EXERCISE DESCRIPTION –
Exact repetition is required: reproduce every line of the data.

INFORMATION SHOWN –
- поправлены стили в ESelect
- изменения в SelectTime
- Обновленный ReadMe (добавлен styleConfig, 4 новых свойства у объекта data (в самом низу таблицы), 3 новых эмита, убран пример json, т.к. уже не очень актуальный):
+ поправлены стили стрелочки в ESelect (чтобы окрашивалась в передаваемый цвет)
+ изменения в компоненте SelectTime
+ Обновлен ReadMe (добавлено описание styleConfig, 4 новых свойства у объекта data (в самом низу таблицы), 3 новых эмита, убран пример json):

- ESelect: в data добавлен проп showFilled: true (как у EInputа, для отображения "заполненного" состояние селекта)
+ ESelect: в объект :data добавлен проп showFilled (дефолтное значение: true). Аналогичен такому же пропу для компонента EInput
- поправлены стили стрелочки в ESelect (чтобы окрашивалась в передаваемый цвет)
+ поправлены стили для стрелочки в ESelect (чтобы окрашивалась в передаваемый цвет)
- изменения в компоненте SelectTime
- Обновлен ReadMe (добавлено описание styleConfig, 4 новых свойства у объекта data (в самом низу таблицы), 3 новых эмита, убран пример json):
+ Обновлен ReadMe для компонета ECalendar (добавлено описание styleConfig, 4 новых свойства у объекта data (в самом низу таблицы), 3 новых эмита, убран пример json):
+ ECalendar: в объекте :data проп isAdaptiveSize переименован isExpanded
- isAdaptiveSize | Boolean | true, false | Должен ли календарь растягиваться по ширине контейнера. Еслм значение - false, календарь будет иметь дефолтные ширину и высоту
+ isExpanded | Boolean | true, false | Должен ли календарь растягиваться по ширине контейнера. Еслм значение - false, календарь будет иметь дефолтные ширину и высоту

SOLUTION FOR THIS TASK –
- поправлены стили в ESelect
- изменения в SelectTime
- Обновленный ReadMe (добавлен styleConfig, 4 новых свойства у объекта data (в самом низу таблицы), 3 новых эмита, убран пример json, т.к. уже не очень актуальный):
+ поправлены стили стрелочки в ESelect (чтобы окрашивалась в передаваемый цвет)
+ изменения в компоненте SelectTime
+ Обновлен ReadMe (добавлено описание styleConfig, 4 новых свойства у объекта data (в самом низу таблицы), 3 новых эмита, убран пример json):

- ESelect: в data добавлен проп showFilled: true (как у EInputа, для отображения "заполненного" состояние селекта)
+ ESelect: в объект :data добавлен проп showFilled (дефолтное значение: true). Аналогичен такому же пропу для компонента EInput
- поправлены стили стрелочки в ESelect (чтобы окрашивалась в передаваемый цвет)
+ поправлены стили для стрелочки в ESelect (чтобы окрашивалась в передаваемый цвет)
- изменения в компоненте SelectTime
- Обновлен ReadMe (добавлено описание styleConfig, 4 новых свойства у объекта data (в самом низу таблицы), 3 новых эмита, убран пример json):
+ Обновлен ReadMe для компонета ECalendar (добавлено описание styleConfig, 4 новых свойства у объекта data (в самом низу таблицы), 3 новых эмита, убран пример json):
+ ECalendar: в объекте :data проп isAdaptiveSize переименован isExpanded
- isAdaptiveSize | Boolean | true, false | Должен ли календарь растягиваться по ширине контейнера. Еслм значение - false, календарь будет иметь дефолтные ширину и высоту
+ isExpanded | Boolean | true, false | Должен ли календарь растягиваться по ширине контейнера. Еслм значение - false, календарь будет иметь дефолтные ширину и высоту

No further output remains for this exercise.